ACTIVITY:
In the records that follow, find each line with "position" and pull it out.

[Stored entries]
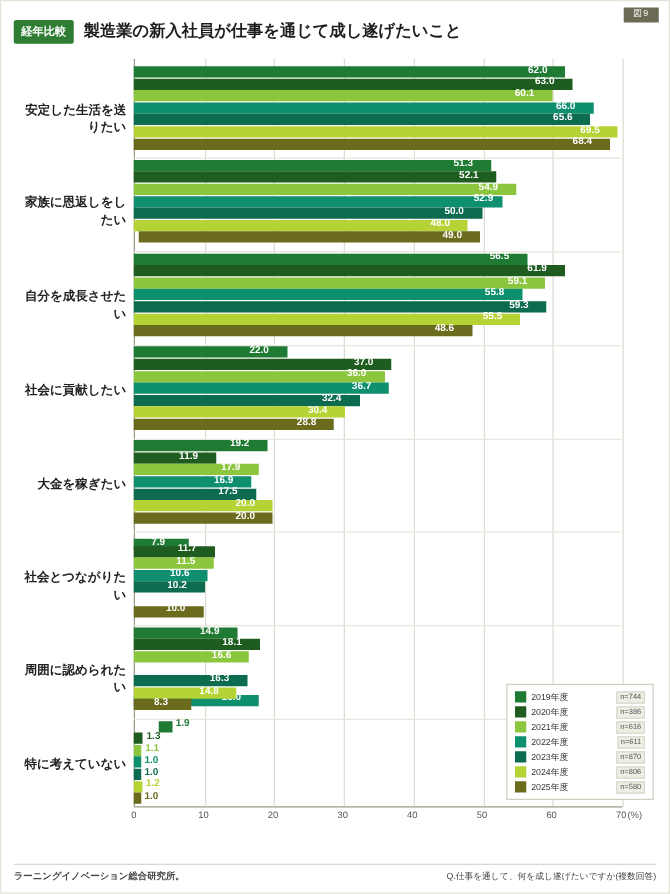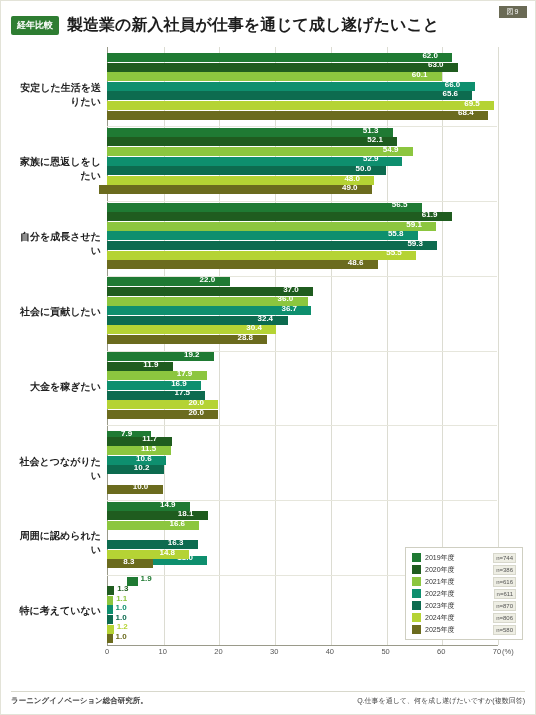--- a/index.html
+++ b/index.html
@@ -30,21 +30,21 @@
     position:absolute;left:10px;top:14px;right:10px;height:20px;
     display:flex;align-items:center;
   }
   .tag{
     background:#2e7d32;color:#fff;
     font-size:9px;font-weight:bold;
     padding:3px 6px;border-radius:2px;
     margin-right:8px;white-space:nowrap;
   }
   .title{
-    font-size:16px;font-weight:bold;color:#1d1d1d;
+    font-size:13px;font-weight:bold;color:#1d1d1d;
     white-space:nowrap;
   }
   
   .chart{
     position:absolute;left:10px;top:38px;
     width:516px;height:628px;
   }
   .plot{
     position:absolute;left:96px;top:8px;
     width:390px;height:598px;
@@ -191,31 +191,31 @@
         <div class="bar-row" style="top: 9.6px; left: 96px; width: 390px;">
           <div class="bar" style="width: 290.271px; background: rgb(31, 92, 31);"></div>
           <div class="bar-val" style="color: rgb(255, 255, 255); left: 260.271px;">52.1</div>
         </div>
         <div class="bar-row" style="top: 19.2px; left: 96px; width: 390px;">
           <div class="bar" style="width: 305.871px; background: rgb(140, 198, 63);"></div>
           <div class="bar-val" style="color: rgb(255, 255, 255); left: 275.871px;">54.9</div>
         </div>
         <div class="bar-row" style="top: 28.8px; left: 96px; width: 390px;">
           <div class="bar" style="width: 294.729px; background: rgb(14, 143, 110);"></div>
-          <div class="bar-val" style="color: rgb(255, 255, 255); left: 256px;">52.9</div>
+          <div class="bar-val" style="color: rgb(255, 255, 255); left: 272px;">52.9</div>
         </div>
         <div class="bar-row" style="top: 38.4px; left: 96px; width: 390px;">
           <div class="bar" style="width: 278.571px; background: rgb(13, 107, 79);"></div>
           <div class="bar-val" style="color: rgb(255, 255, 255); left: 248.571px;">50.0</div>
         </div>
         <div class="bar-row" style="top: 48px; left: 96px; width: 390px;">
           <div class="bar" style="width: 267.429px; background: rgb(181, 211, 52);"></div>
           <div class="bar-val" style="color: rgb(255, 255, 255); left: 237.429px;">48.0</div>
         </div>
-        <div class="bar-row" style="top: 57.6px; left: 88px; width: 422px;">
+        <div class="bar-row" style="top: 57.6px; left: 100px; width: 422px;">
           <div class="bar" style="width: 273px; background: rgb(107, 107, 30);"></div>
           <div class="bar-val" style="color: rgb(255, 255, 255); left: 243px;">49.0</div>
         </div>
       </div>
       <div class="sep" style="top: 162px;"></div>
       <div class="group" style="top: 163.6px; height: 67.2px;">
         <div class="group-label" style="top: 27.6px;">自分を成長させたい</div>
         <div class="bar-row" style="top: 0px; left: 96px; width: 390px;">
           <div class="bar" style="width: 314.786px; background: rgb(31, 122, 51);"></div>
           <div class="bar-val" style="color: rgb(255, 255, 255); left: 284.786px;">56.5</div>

WRITTEN REPLY:
     position:absolute;left:10px;top:14px;right:10px;height:20px;
     position:absolute;left:10px;top:38px;
     position:absolute;left:96px;top:8px;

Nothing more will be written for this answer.